Data analysis project : Eco-friendly products trends in Amazon using Spark
Today more than ever, ecology is one of the key issues facing our society. This trend has gradually emerged, to become more and more essential, especially in our everyday products. By focusing on Amazon products in this study, we will first try to observe this trend, then understand it by analyzing the characteristics of these products and their consumers, and finally try to predict its evolution and to learn from it insights about our society.
This project presents a study about the evolution of people interest concerning climate change, renewable energies, pollution and bio food using Amazon’s dataset. There are many categories of products to work on in it: [Books, Kindle Store, TV-Movies, Home and Kitchen, Health – Personal Care, Tools and Home Improvement, Grocery and Gourmet Food]. Some of them need deep consideration analysis for relevant insights. We will then do some analysis and visualizations to show the evolution
about the concerned products with the information provided by the huge amount of reviews and product descriptions.
The results, analysis or graph come from the main code referenced by
project_general.pynb, where more details can be found on our analysis, insight (code, graphs) for each section. It can be found in this Github repository : https://github.com/pelletierkevin/AmazonProject_DataAnalysis
I. Data collection – Dataset
The data set used is from Amazon reviews which contains products reviews and meta-data, including 142.8 million reviews spanning from May 1996 to July 2014. The dataset contains many categories and the project will focus on few of them: [Books, Home and Kitchen, Health – Personal Care, Tools and Home Improvement, Grocery and Gourmet Food]. They have been selected by relevance and potential link to eco-products. Those categories gather over 3.200.000 products and for each at least 5 reviews. The metadata’s products are separated from the reviews by categories. The total amount of data represents 30Gb.

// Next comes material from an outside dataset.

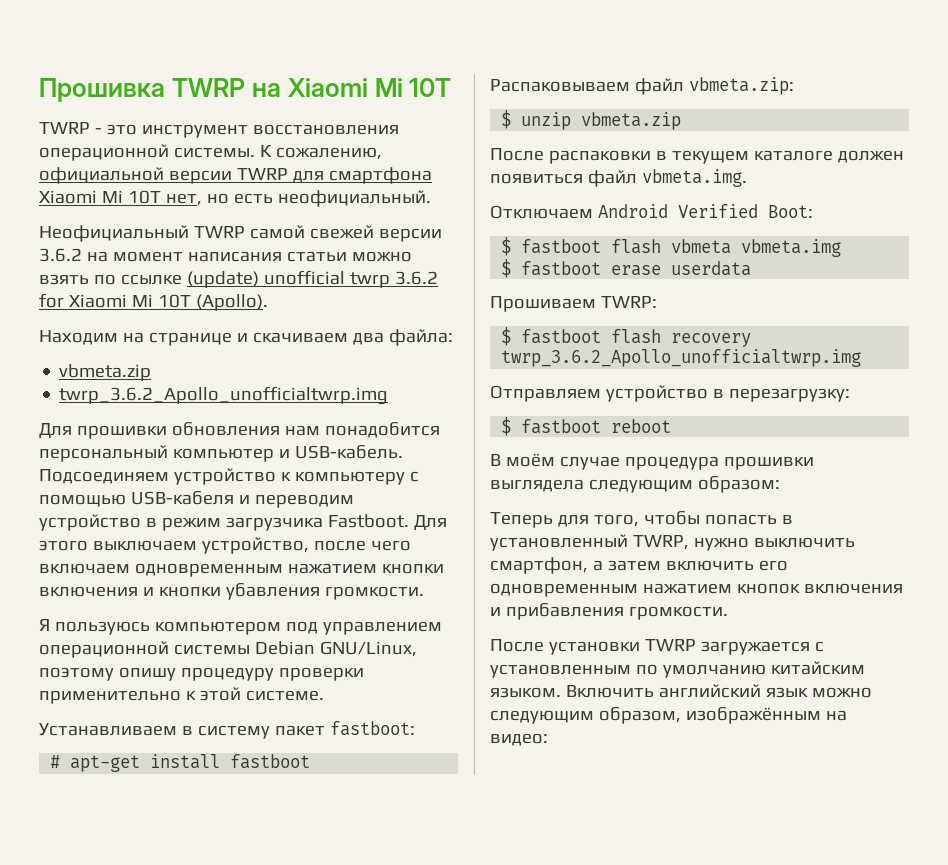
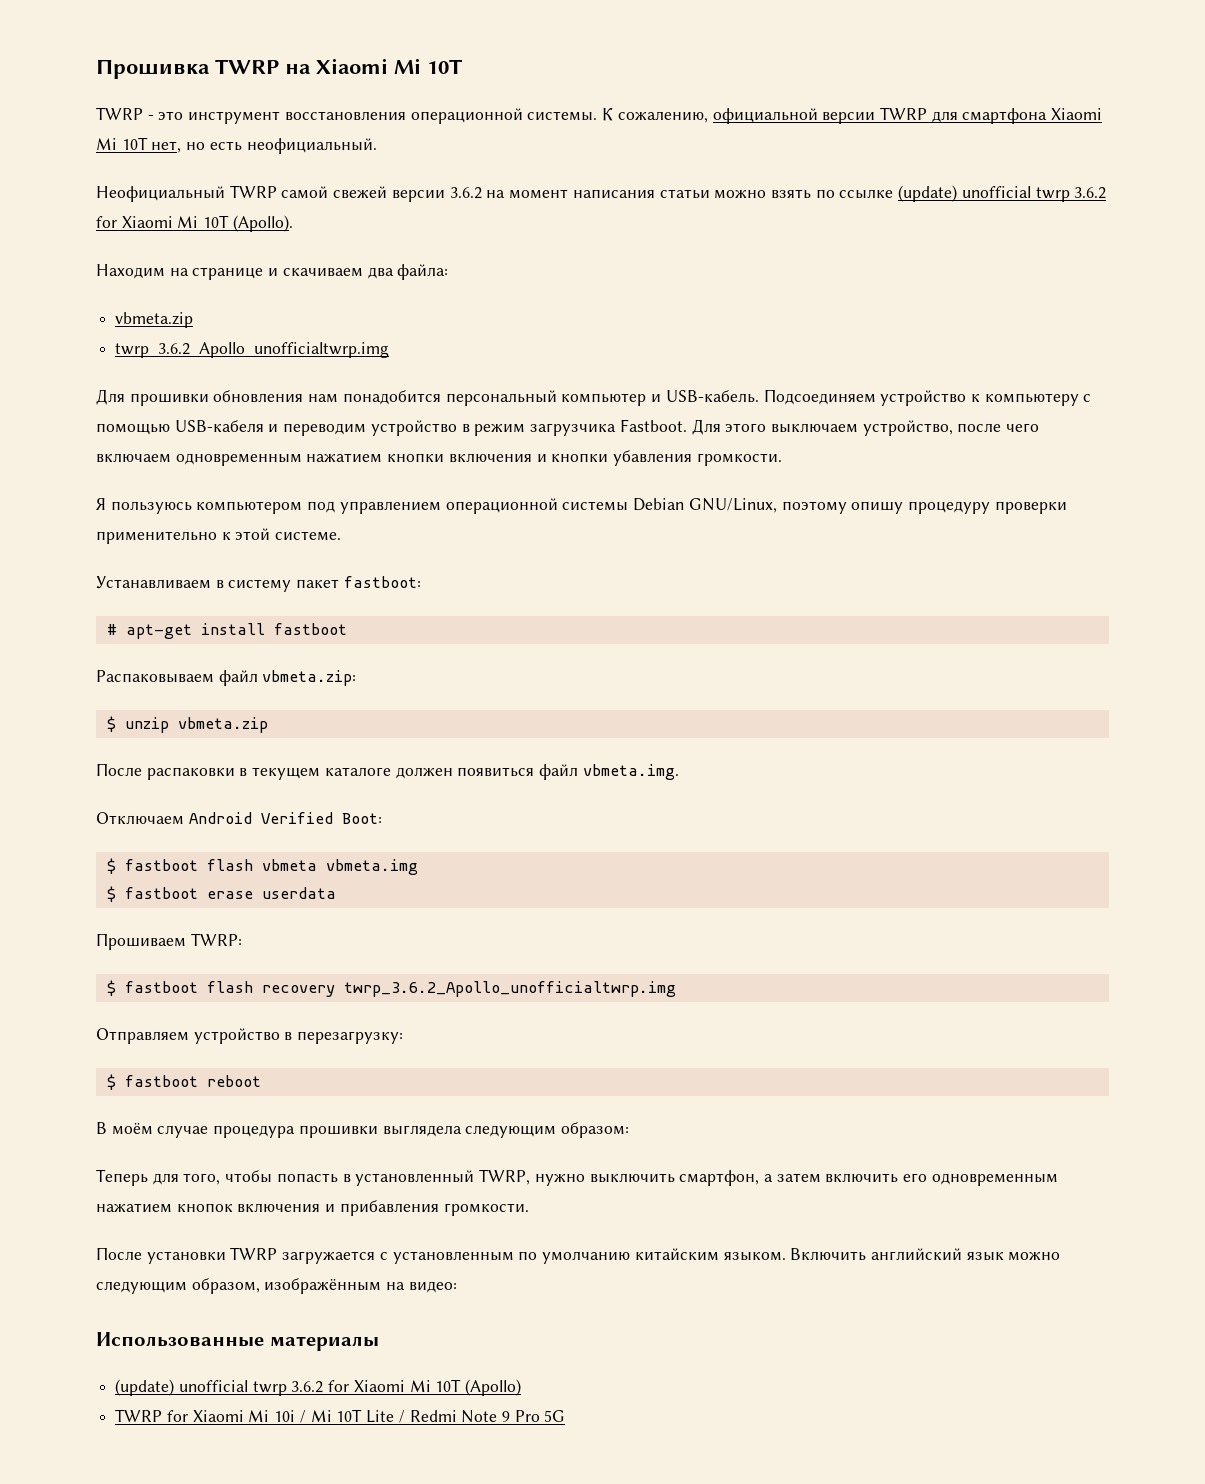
+ Использованные материалы
+ (update) unofficial twrp 3.6.2 for Xiaomi Mi 10T (Apollo)
+ TWRP for Xiaomi Mi 10i / Mi 10T Lite / Redmi Note 9 Pro 5G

The link to the dataset can be found here : http://jmcauley.ucsd.edu/data/amazon/links.html
II. Statistics – Algorithms
A. Tools and Libraries
The first step of our work is cleaning raw data. For that we use
Apache Spark on python (pyspark). Once the data was filtered and thus more compact, we moved to
pandas library for deeper analysis. In addition,
seaborn were required for data visualization,
Scikit-learn for machine learning and finally
nltk for natural language
B. Cleaning phase
The cleaning phase consists of filtering out unnecessary information from metadatas (such as URLs images of products) and corrupted data. Once done, we save it in parquet to reuse the data very easily. The second phase is extracting eco-friendly items from metadatas. A product is classified as eco-friendly if there is a match between its Title, Description or Brand with a word in an eco-friendly words list. This list was made by sentimental analysis plus an overview of the data. The dataset of products obtained was next joined to their respective reviews and save as parquet file. Finally, the dataset containing reviews has been converted to parquet file. At the end of the cleaning phase, we have for each category three datasets : metadatas, reviews and metadatas with reviews for eco-friendly product. This is summed up in the part 1 of the notebook.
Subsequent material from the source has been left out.